Talk-show queen takes tumble as millions jeer.
Nora Bridges is a wildly popular radio spokesperson for family-first virtues, but her loyal listeners don't know that she walked out on her husband and teenaged daughters years ago and didn't look back. Now that a former lover has sold racy pix of naked Nora and horny himself to a national tabloid, her estranged daughter Ruby, an unsuccessful stand-up comic in Los Angeles, has been approached to pen a tell-all. Greedy for the fat fee she's been promised, Ruby agrees and heads for the San Juan Islands, eager to get reacquainted with the mom she plans to betray. Once in the family homestead, nasty Ruby alternately sulks and glares at her mother, who is temporarily wheelchair-bound as a result of a post-scandal car crash. Uncaring, Ruby begins writing her side of the story when she's not strolling on the beach with former sweetheart Dean Sloan, the son of wealthy socialites who basically ignored him and his gay brother Eric.

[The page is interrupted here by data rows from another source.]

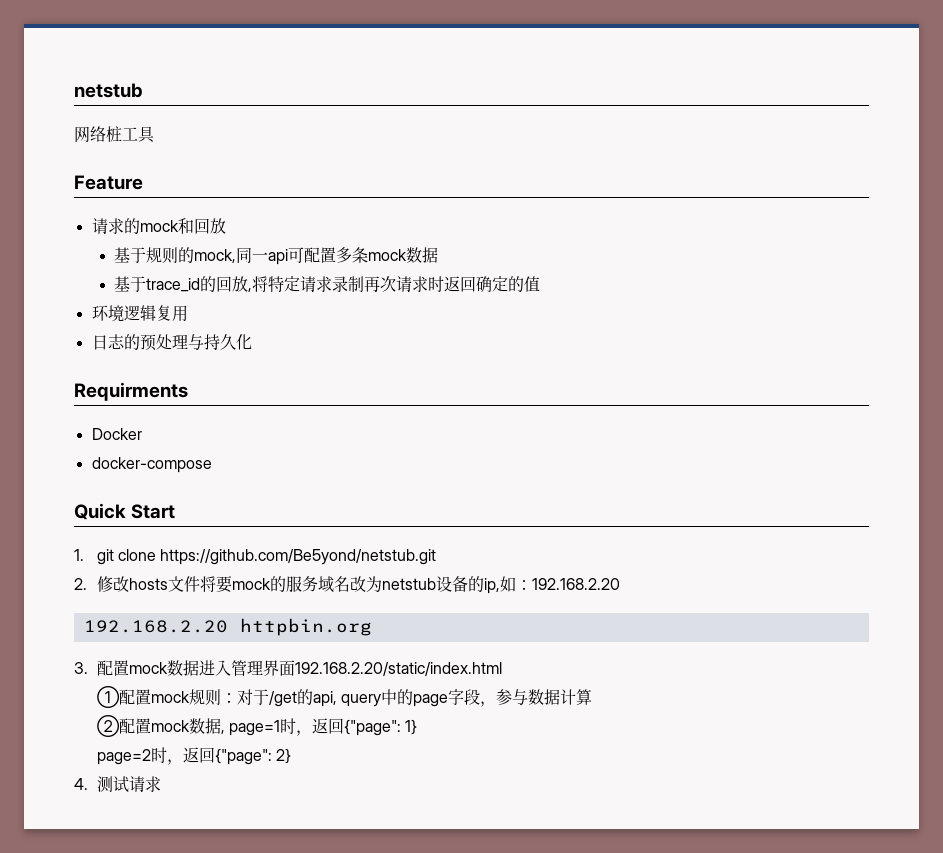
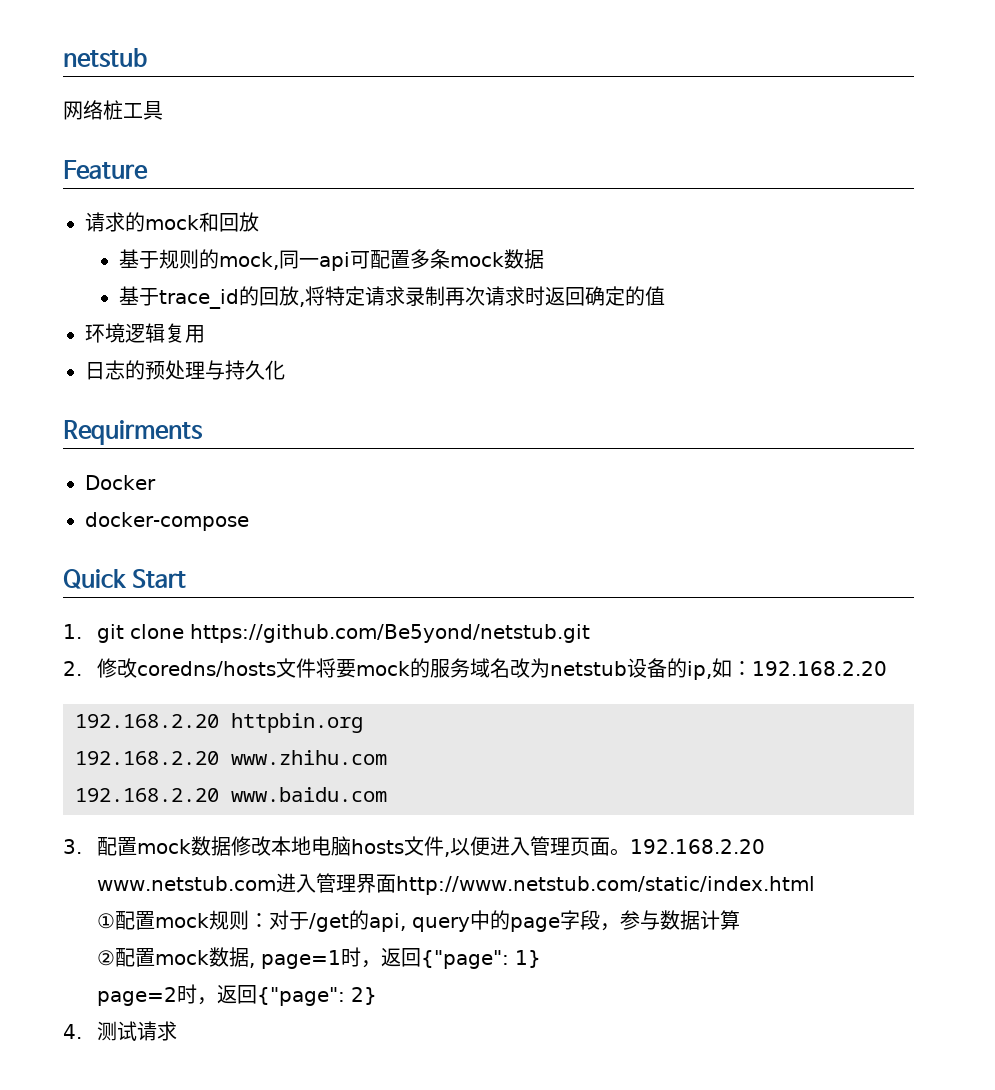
[128,578,168,590] hosts -> [136,661,276,677] coredns/hosts
(372, 627) none -> [75,750,387,765] [75,787,387,802] // 192.168.2.20 www.zhihu.com // 192.168.2.20 www.baidu.com
(199, 668) none -> [230,836,765,857] [96,876,276,891] 修改本地电脑hosts文件,以便进入管理页面。192.168.2.20 www.netstub.com
[294,662,502,676] 192.168.2.20/static/index.html -> [395,876,815,895] http://www.netstub.com/static/index.html

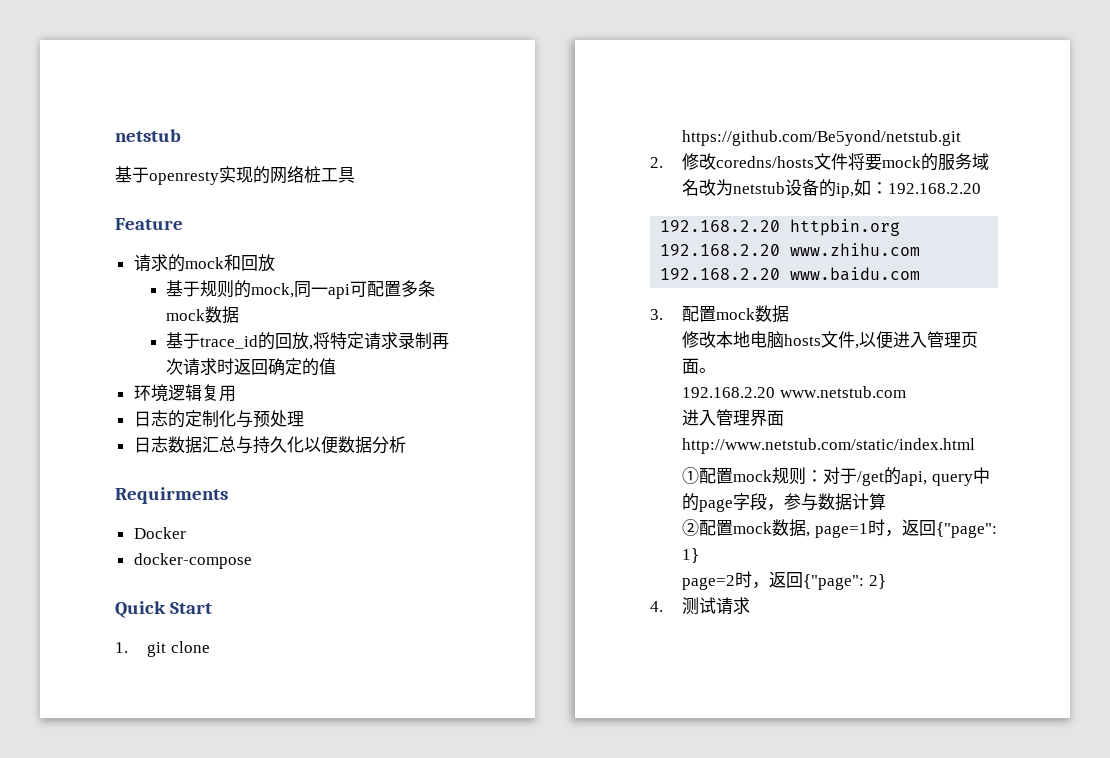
(147, 58) none -> [115,166,270,185] 基于openresty实现的
(145, 370) none -> [184,410,253,428] 定制化与
(205, 370) none -> [133,436,236,454] // 日志数据汇总
(285, 370) none -> [303,436,406,454] 以便数据分析
(231, 846) none -> (790, 314) //
(630, 852) none -> (717, 370) //
(276, 883) none -> (906, 392) //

Eric, now dying of cancer and also in a wheelchair, has returned to the island. This dismal threesome catch up on old times, recalling their childhood idylls on the island. After Ruby's perfect big sister Caroline shows up, there's another round of heartfelt talk. Nora gradually reveals the truth about her unloving husband and her late father's alcoholism, which led her to seek the approval of others at the cost of her own peace of mind. And so on. Ruby is aghast to discover that she doesn't know everything after all, but Dean offers her subdued comfort. Happy endings await almost everyone—except for readers of this nobly preachy snifflefest.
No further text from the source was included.